** Task requirements **
Copy out all the lines of the data that hold the word "class".

____

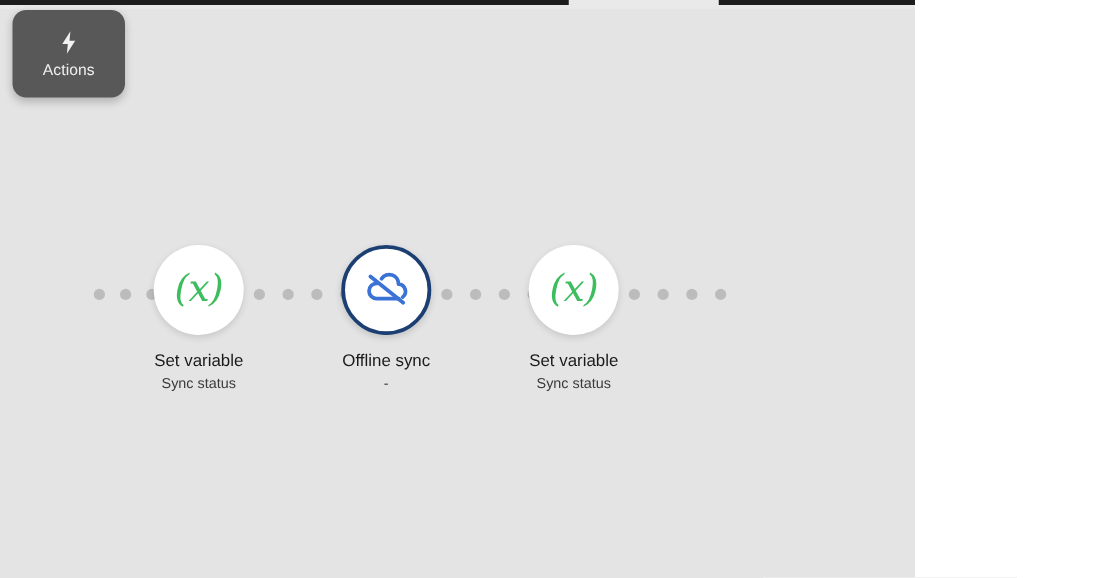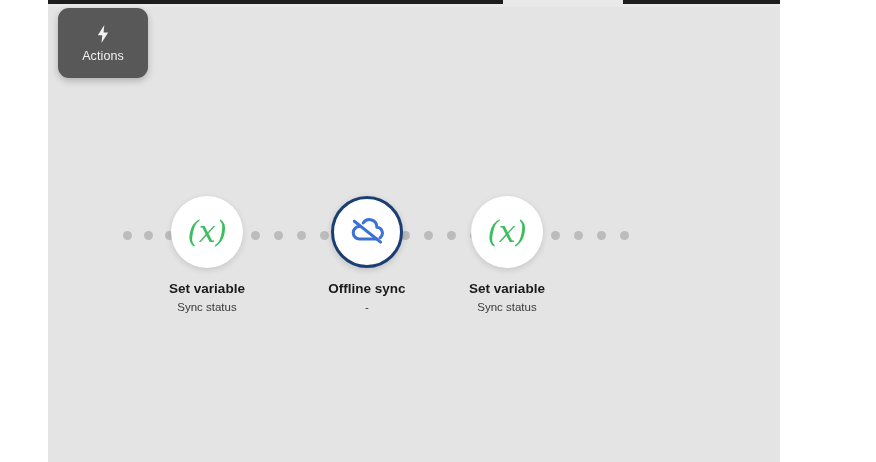--- a/index.html
+++ b/index.html
@@ -21,7 +21,6 @@
     height: 462px;
     background: #e4e4e4;
     overflow: hidden;
-    margin-left: 48px;
   }
 
   

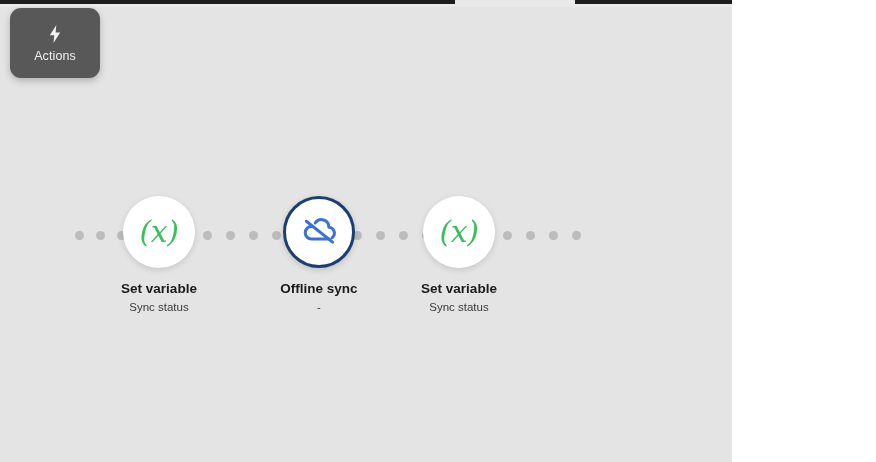--- a/index.html
+++ b/index.html
@@ -152,7 +152,7 @@
   .node-title {
     margin-top: 12px;
     font-size: 13.5px;
-    font-weight: bold;
+    font-weight: normal;
     color: #1a1a1a;
     line-height: 17px;
     white-space: nowrap;

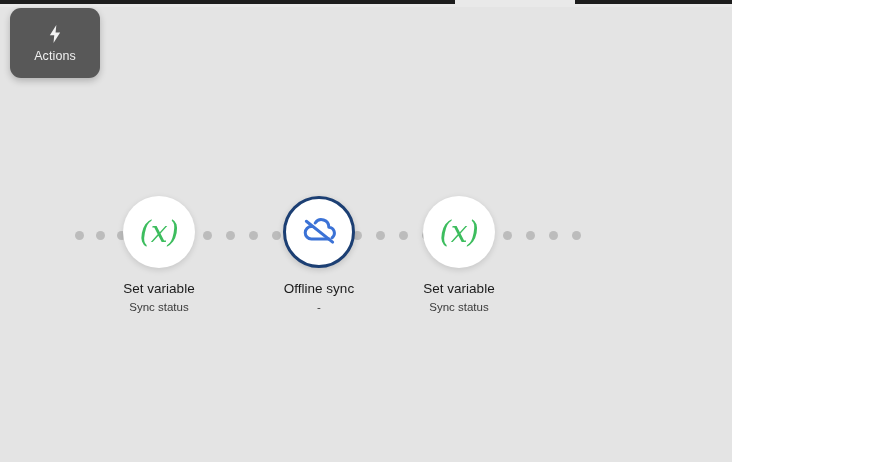--- a/index.html
+++ b/index.html
@@ -209,7 +209,7 @@
       <div class="node-subtitle">Sync status</div>
     </div>
 
-    <div class="node" style="left:319px;">
+    <div class="node" style="left:309px;">
       <div class="node-circle selected">
         <svg class="icon-cloud-off" viewBox="0 0 24 24" fill="none" stroke="#3b72d6" stroke-width="1.9" stroke-linecap="round" stroke-linejoin="round">
           <path d="M18.4 16.4 H7.2 A3.9 3.9 0 0 1 7.2 8.6 h0.4"></path>

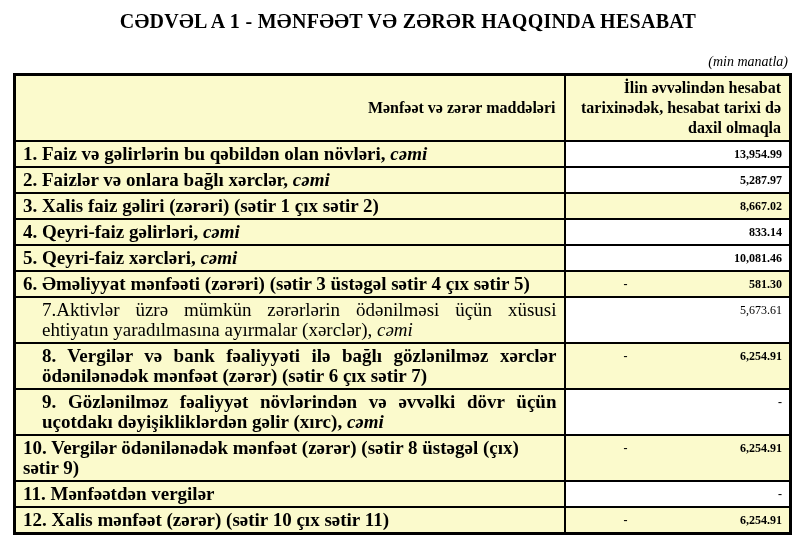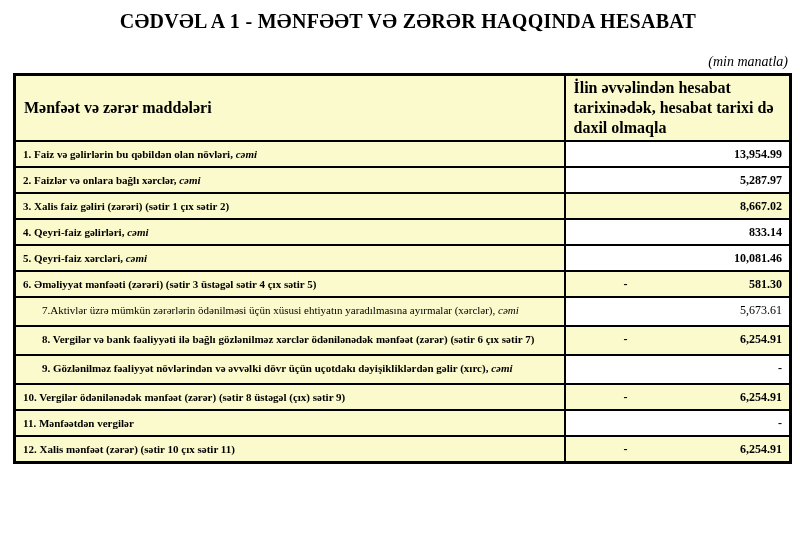--- a/index.html
+++ b/index.html
@@ -41,7 +41,7 @@
     font-weight: bold;
     font-size: 16px;
     line-height: 20px;
-    text-align: left;
+    text-align: right;
     vertical-align: middle;
     height: 60px;
     padding: 2px 8px;

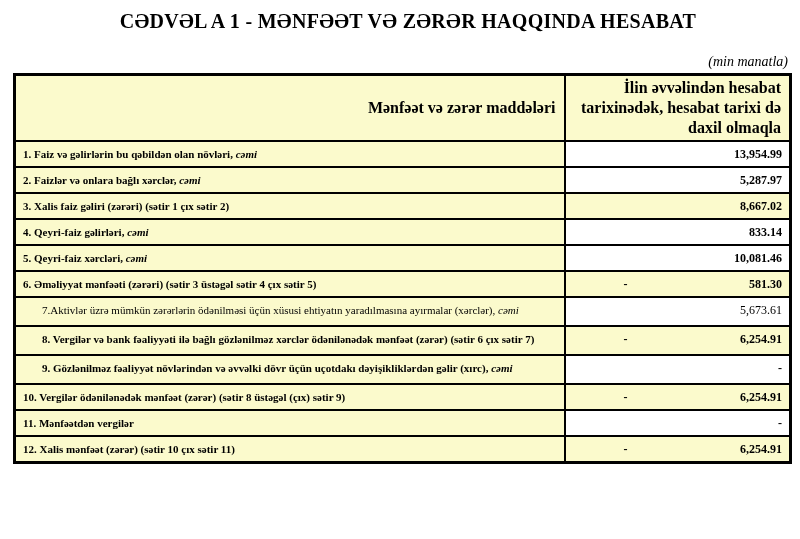--- a/index.html
+++ b/index.html
@@ -51,7 +51,7 @@
   td.label {
     background: var(--yellow, #FBFACC);
     font-weight: bold;
-    font-size: 11px;
+    font-size: 19px;
     line-height: 20px;
     padding: 2px 7px;
     vertical-align: top;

____

** Exercise response **
       <div class="node-subtitle">Sync status</div>
-    <div class="node" style="left:319px;">
+    <div class="node" style="left:309px;">
       <div class="node-circle selected">
         <svg class="icon-cloud-off" viewBox="0 0 24 24" fill="none" stroke="#3b72d6" stroke-width="1.9" stroke-linecap="round" stroke-linejoin="round">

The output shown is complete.